Julie: You know, it was the first random place I thought of.

Chad: Yeah, yeah.

Julie: They really kind of went to that other side, they were thinking, "How can we make an impact in our community? We want to change the world for people with disabilities." And you love working with companies like that because their heart is in it. But my job as their consultant is to say, "That's awesome, but let's make it business driven too. Let's have goals and measures. Let's make sure that our systems are working to create opportunity so that when you have success and you hire people in Kettering, Ohio, you can grow that to other locations. Either at all at one or in kind of a systematic way. And that's what they've been able to do. From one sight and then grow into more sights, which makes sense. But their system also works with that.

Chad: Gotcha.

Joel: Julie, at the risk of sounding insensitive-

Chad: Like that's ever stopped you before.

Joel: It's never stooped me before because she's all-in.

Joel: What disability is sort of the most challenged in finding employment and why? And how do we help clear that hurdle?

Julie: I think that depends on who you ask. And I would say that my opinion is that people with serious mental illness, which is not a huge population in our country, about 10 million people have the biggest barriers to employment because that is where the most fear lies.
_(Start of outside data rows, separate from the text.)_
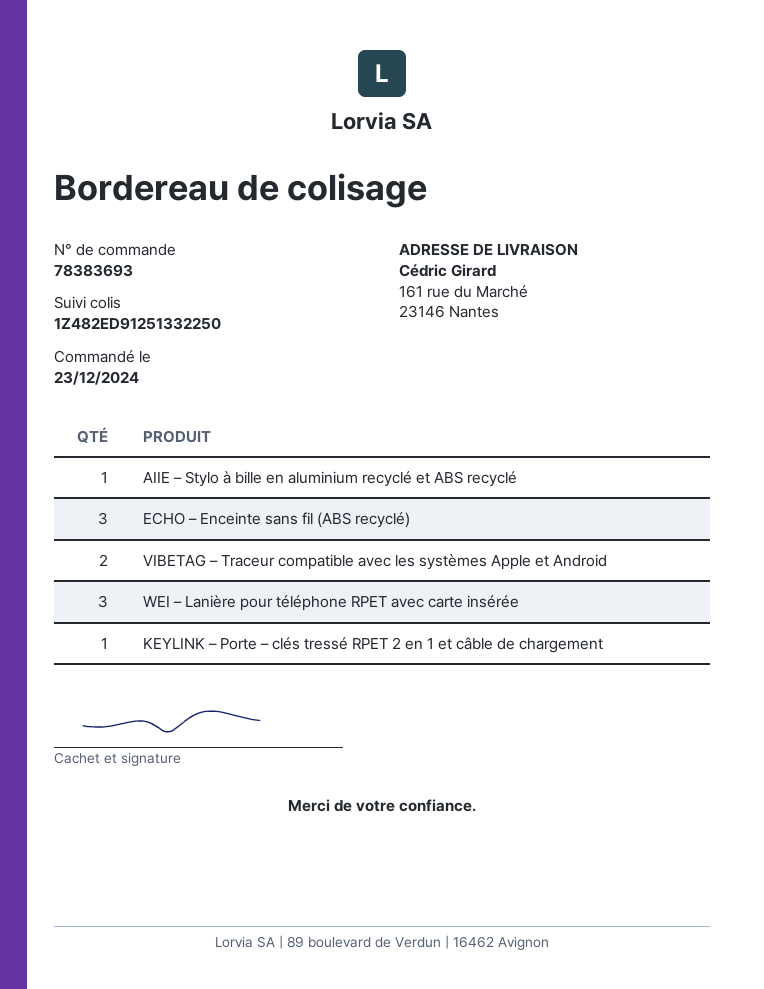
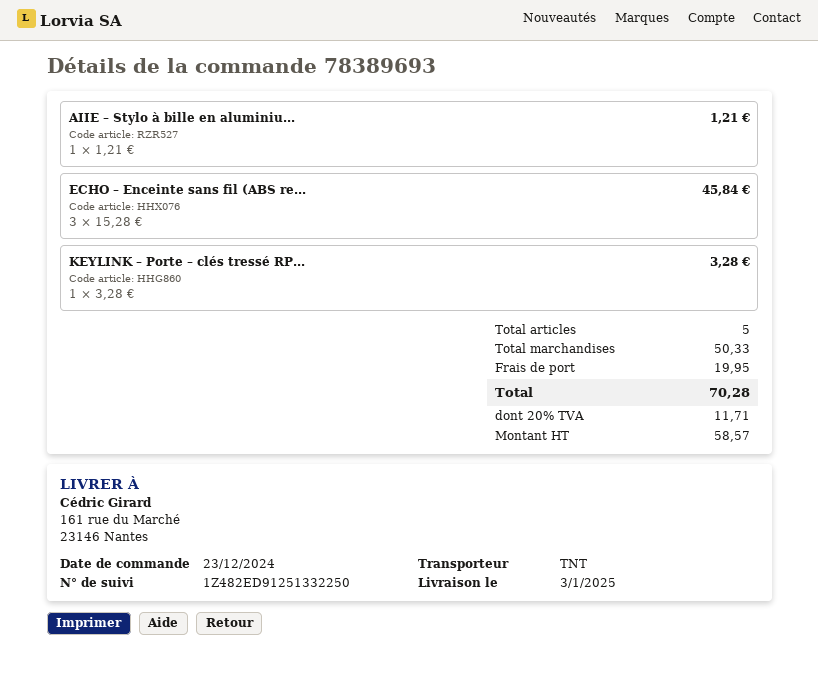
order number: 78383693 -> 78389693
VIBETAG – Traceur compatible avec les systèmes Apple et Android: 2 -> none
WEI – Lanière pour téléphone RPET avec carte insérée: 3 -> none

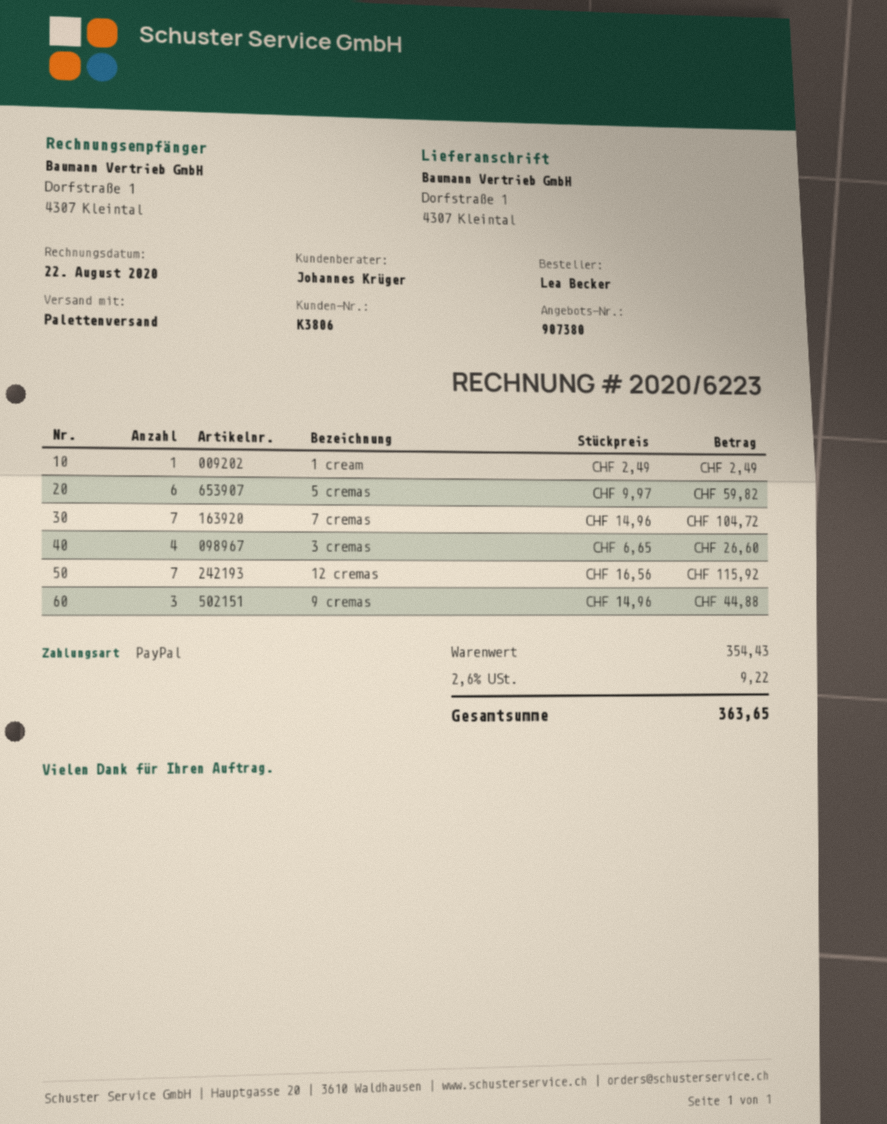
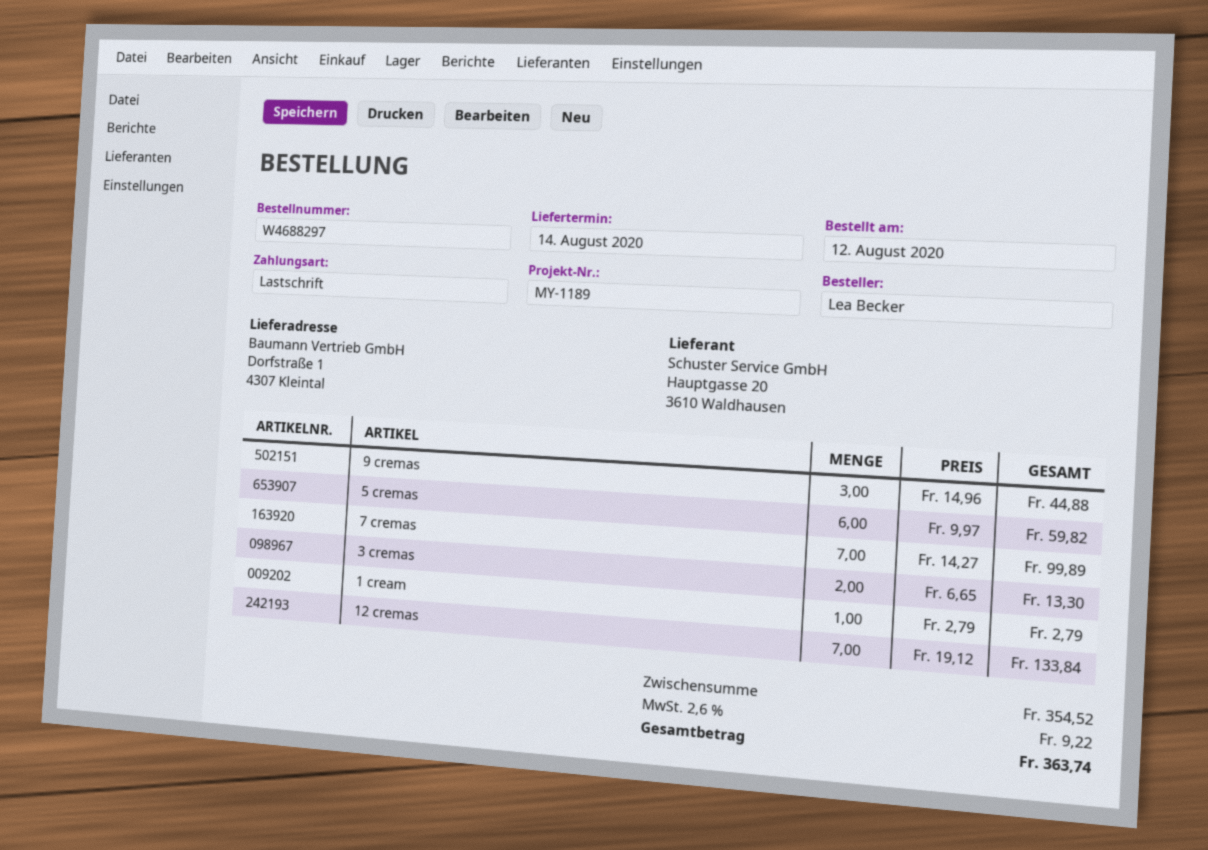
payment method: PayPal -> direct debit
1 cream: 1 x 2.49 = 2.49 -> 1 x 2.79 = 2.79
7 cremas: 7 x 14.96 = 104.72 -> 7 x 14.27 = 99.89
3 cremas: 4 x 6.65 = 26.60 -> 2 x 6.65 = 13.30
12 cremas: 7 x 16.56 = 115.92 -> 7 x 19.12 = 133.84
subtotal: 354.43 -> 354.52
total: 363.65 -> 363.74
Julie: I was actually reading an article last week that recruiters would rather hire a person with a physical disability, one that they can see, than someone who suffered from depression or anxiety, which are probably the two most common mental illnesses in this country. And aren't necessarily defined as serious mental illness, so if people like that can't get a job and recruiters are scared of hiring someone because they have depression or anxiety, what is it gonna be like for someone who has a serious mental illness like bipolar or schizophrenia? They're chances of getting employed is almost zero.
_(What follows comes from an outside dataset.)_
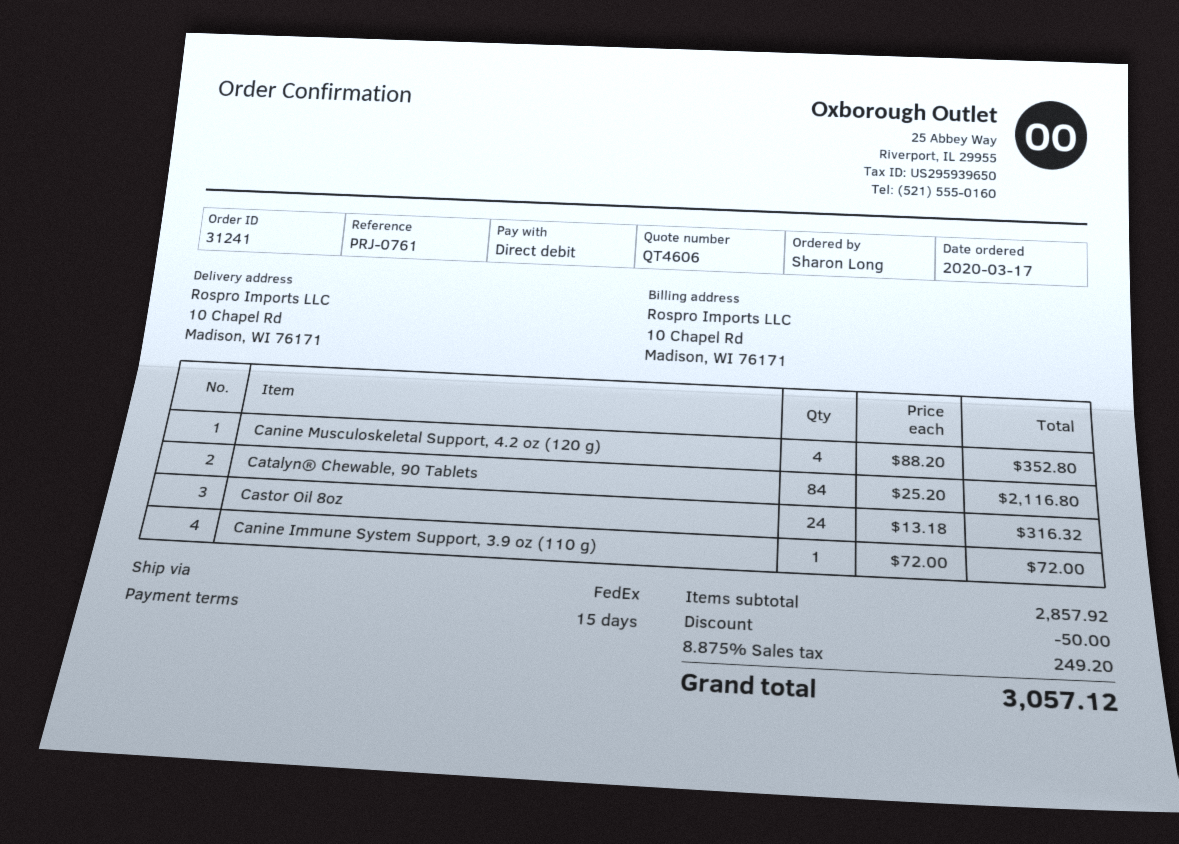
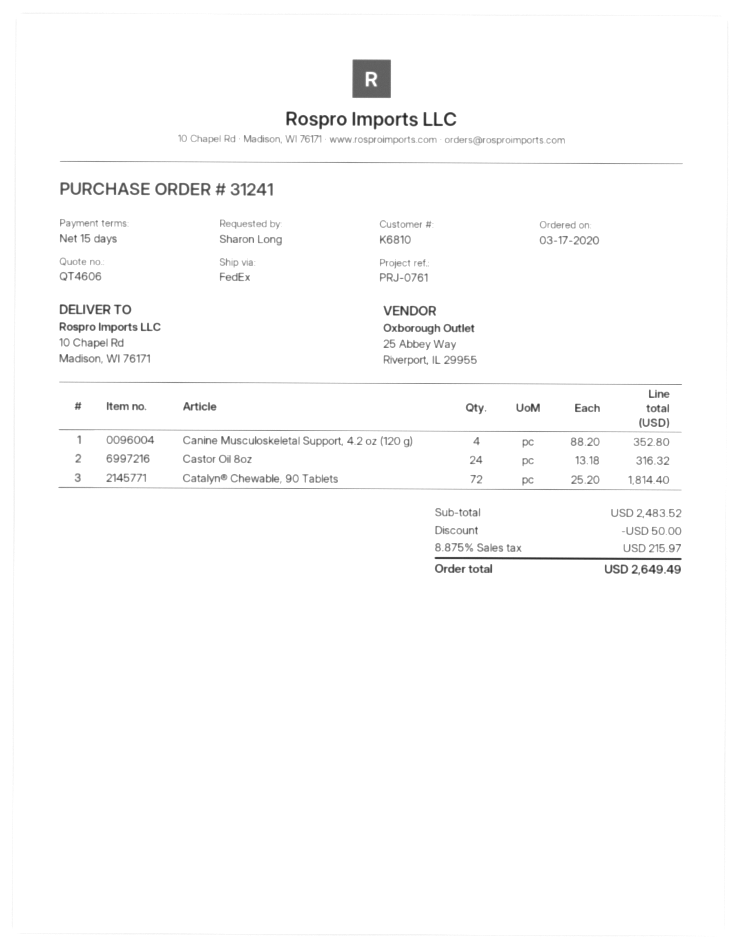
Catalyn® Chewable, 90 Tablets: 84 x 25.20 = 2116.80 -> 72 x 25.20 = 1814.40
Canine Immune System Support, 3.9 oz (110 g): 1 x 72.00 = 72.00 -> none
subtotal: 2857.92 -> 2483.52
tax: 8.875% = 249.20 -> 8.875% = 215.97
total: 3057.12 -> 2649.49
Chad: Which is why people don't identify as actually having a disability, especially when it's hidden, right?

Julie: And they don't even take the chance and they become dependent on government assistance and the social safety net because employers don't feel comfortable giving them even an opportunity. And some would disagree with me, but what I think is the biggest way to start to overcome those hurdles is to normalize disabilities like mine and physical disabilities into the workplace. So that when you think about even the LGBT movement over the past 40 years, you know we started accepting one acronym and then the next one and then the next one, and now we are accepting of so many more people in that community. And it's the same I think with disability. It's like once we get comfortable with, "Hey, depression is a normal part of life." We saw Jason Kander pull out of his mayoral race yesterday because he had to admit for the first time out loud that he has PTSD and he's suffering from major depression. We say it's okay to take care of you, and you have a value in the workplace. Then that's when we start to overcome some of those barriers and we start to really push people who have more significant disabilities to be able to have opportunities. But until we normalize even the most basic or well known disabilities, then the rest of the people have no chance.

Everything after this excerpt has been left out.